EXERCISE AIM: Nothing but an exact copy is asked for: the lines in the material below from the one with "font-size: 10px ->" through the one with "text: 2016/11/1 ->", pictures excluded.

THE DATA:
== == ==

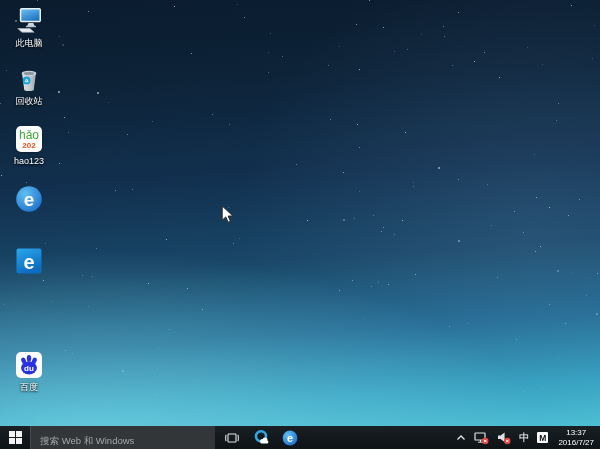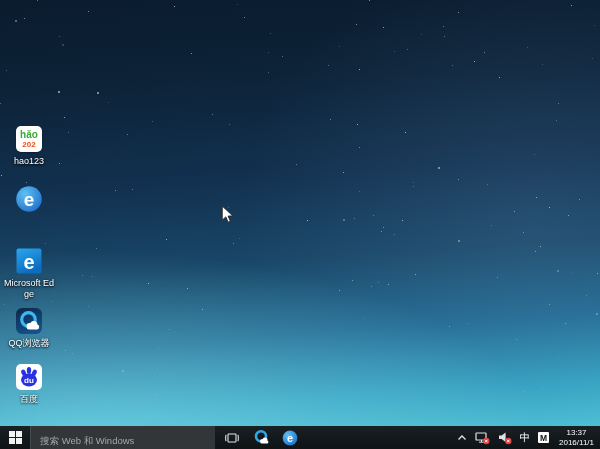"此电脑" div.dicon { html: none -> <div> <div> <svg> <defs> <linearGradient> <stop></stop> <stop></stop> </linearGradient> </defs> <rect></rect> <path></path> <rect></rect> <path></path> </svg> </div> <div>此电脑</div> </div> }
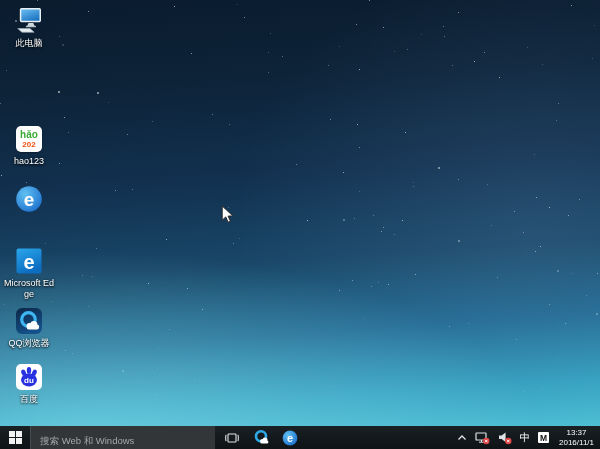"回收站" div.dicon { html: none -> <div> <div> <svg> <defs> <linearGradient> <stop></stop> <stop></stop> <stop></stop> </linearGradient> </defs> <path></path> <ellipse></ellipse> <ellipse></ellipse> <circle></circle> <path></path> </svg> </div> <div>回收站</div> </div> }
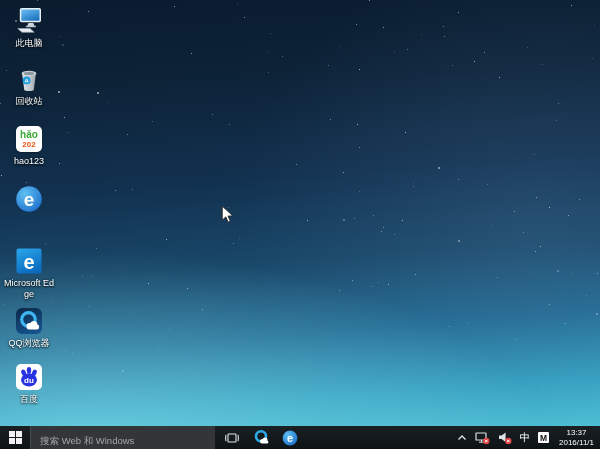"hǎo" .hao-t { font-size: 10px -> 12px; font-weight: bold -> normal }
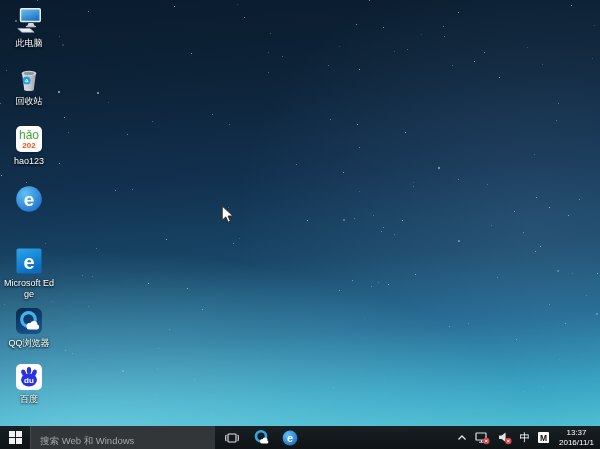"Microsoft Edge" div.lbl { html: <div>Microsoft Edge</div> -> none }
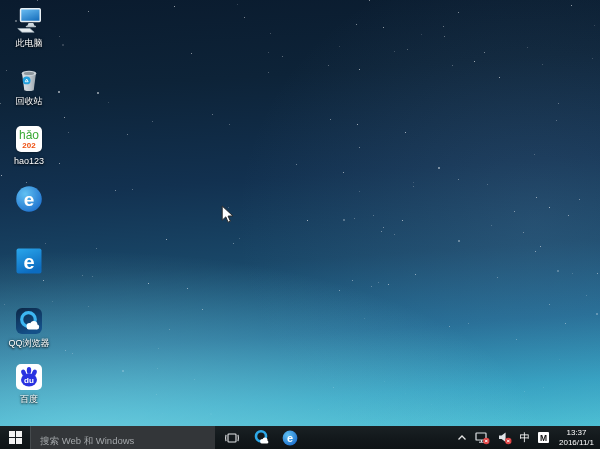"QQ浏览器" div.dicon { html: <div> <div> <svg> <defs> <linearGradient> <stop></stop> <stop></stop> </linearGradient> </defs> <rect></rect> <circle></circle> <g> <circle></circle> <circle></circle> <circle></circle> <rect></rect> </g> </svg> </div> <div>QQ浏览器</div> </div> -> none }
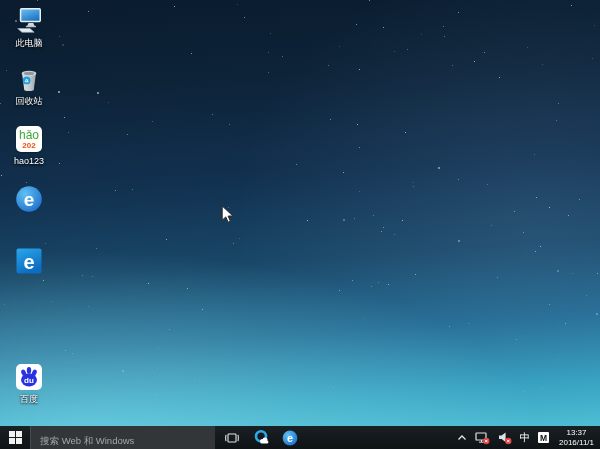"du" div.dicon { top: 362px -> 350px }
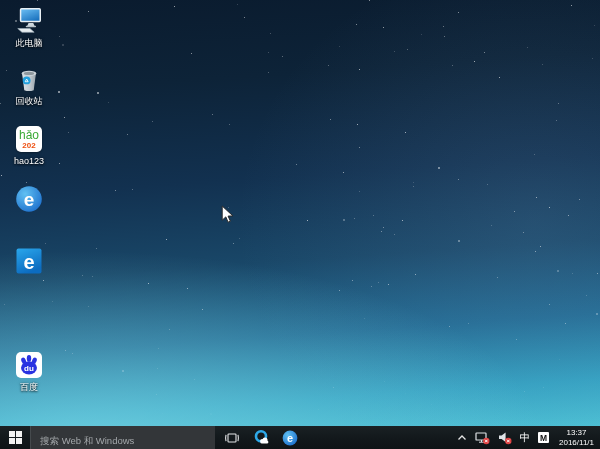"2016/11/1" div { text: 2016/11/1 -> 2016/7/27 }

== == ==

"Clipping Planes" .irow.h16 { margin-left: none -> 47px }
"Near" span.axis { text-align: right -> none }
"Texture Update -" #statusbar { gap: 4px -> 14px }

== == ==

RESPONSE:
"hǎo" .hao-t { font-size: 10px -> 12px; font-weight: bold -> normal }
"Microsoft Edge" div.lbl { html: <div>Microsoft Edge</div> -> none }
"QQ浏览器" div.dicon { html: <div> <div> <svg> <defs> <linearGradient> <stop></stop> <stop></stop> </linearGradient> </defs> <rect></rect> <circle></circle> <g> <circle></circle> <circle></circle> <circle></circle> <rect></rect> </g> </svg> </div> <div>QQ浏览器</div> </div> -> none }
"du" div.dicon { top: 362px -> 350px }
"2016/11/1" div { text: 2016/11/1 -> 2016/7/27 }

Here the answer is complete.